133 Comments
Aug 26, 2022·edited Aug 26, 2022

Okay, sorry but I had to give up on this only part-way in. The flippant tone of the review may be trying for light-hearted touch, but it only makes the reviewer sound completely ignorant of anything to do with mythology or poetry. When I hit this bump in the road:

" their hope for Modernity was to preserve that tradition, reprising old forms but, in Pound’s slogan, “Making Them New” so as to keep them alive and fresh and fascist"

That's when I got off this trolley car. Maybe the review gets better after that, but I have better things to do than read the rest of it, like stick forks in my eyes.

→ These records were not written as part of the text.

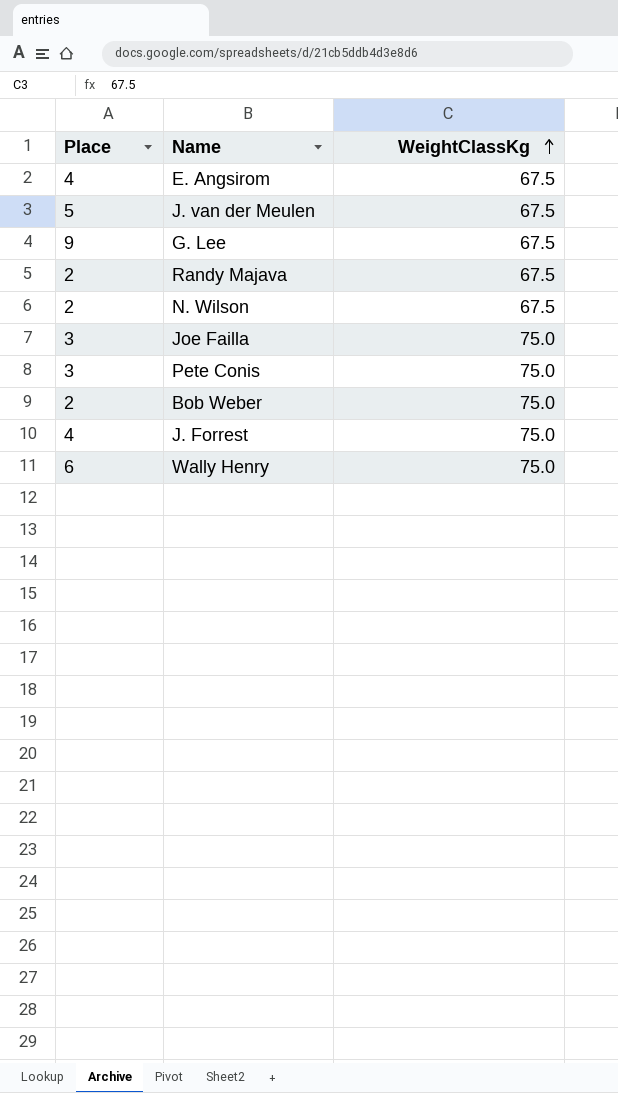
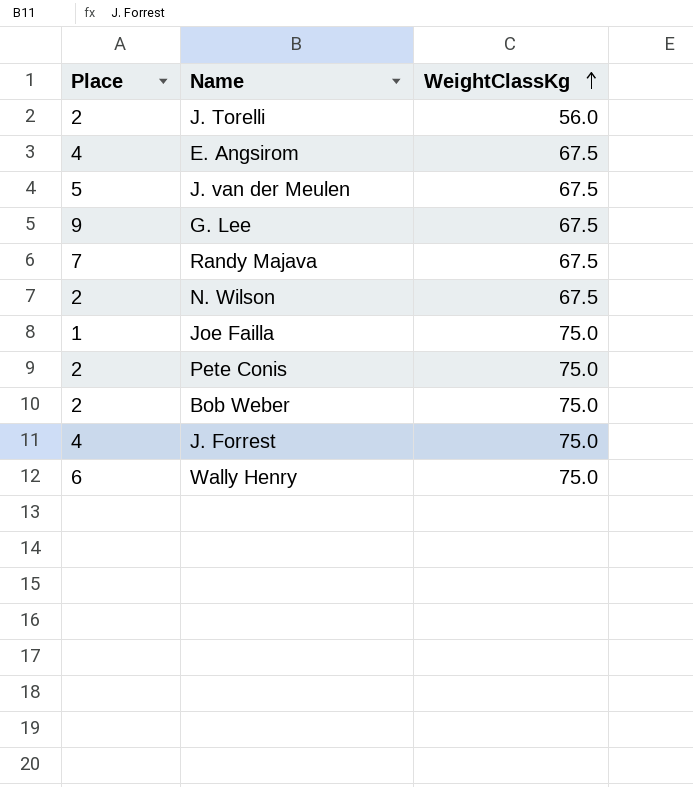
row J. Torelli: none -> 2 | 56.0
Randy Majava | Place: 2 -> 7
Joe Failla | Place: 3 -> 1
Pete Conis | Place: 3 -> 2

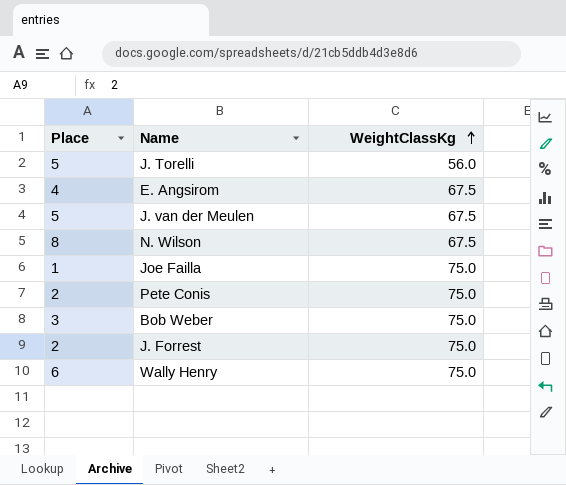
row G. Lee: 9 | 67.5 -> none
row Randy Majava: 7 | 67.5 -> none
J. Torelli | Place: 2 -> 5
N. Wilson | Place: 2 -> 8
Bob Weber | Place: 2 -> 3
J. Forrest | Place: 4 -> 2

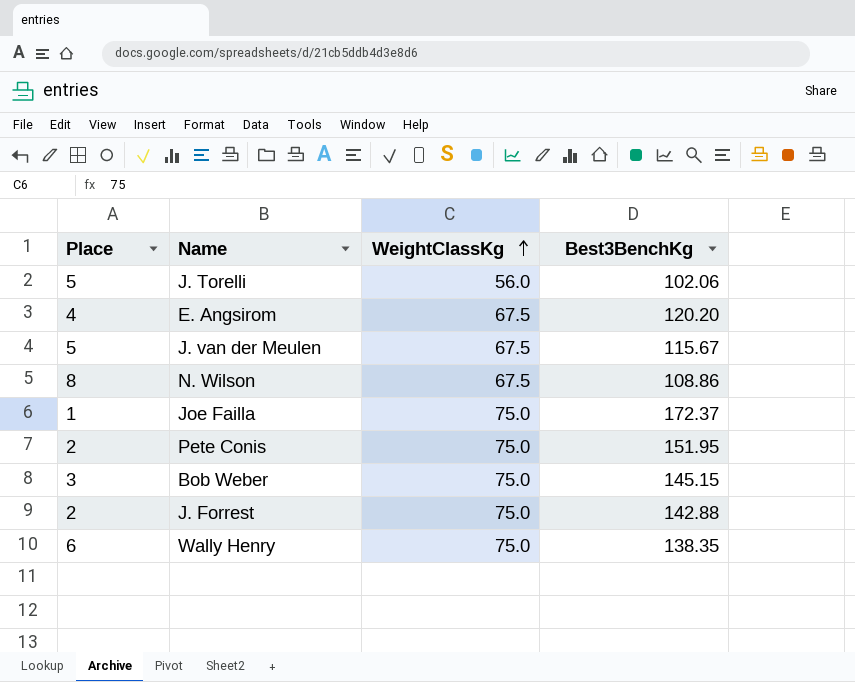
column Best3BenchKg | position: none -> 4

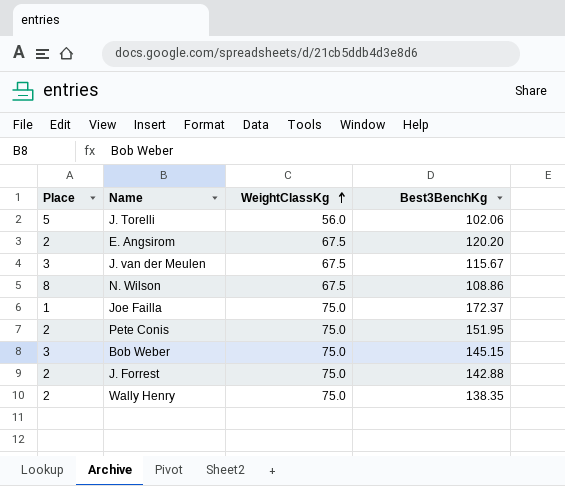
E. Angsirom | Place: 4 -> 2
J. van der Meulen | Place: 5 -> 3
Wally Henry | Place: 6 -> 2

(Gorsh, Ezra Pound was a Fascist? Or maybe just a fascist? Or maybe he went bugnuts and we shouldn't judge the poetry by the man? I don't trust this reviewer to give me anything deeper in consideration of the genuine Problem Of Pound than I'd get on a Reddit sub about shallow vaguely liberal vaguely political but mostly social commentary of the "I have a sign in my yard about 'In this house we believe' style).

(Yes, I do take poetry seriously. And while I believe there *is* a genuine The Problem Of Pound, I'm gonna cut a bitch who disses Eliot's poetry and his genuine struggles with reconciling the Modernist idiom to what he eventually found himself working in. That reminds me, as well as re-reading The Four Quartets, I should go re-read The Cocktail Party).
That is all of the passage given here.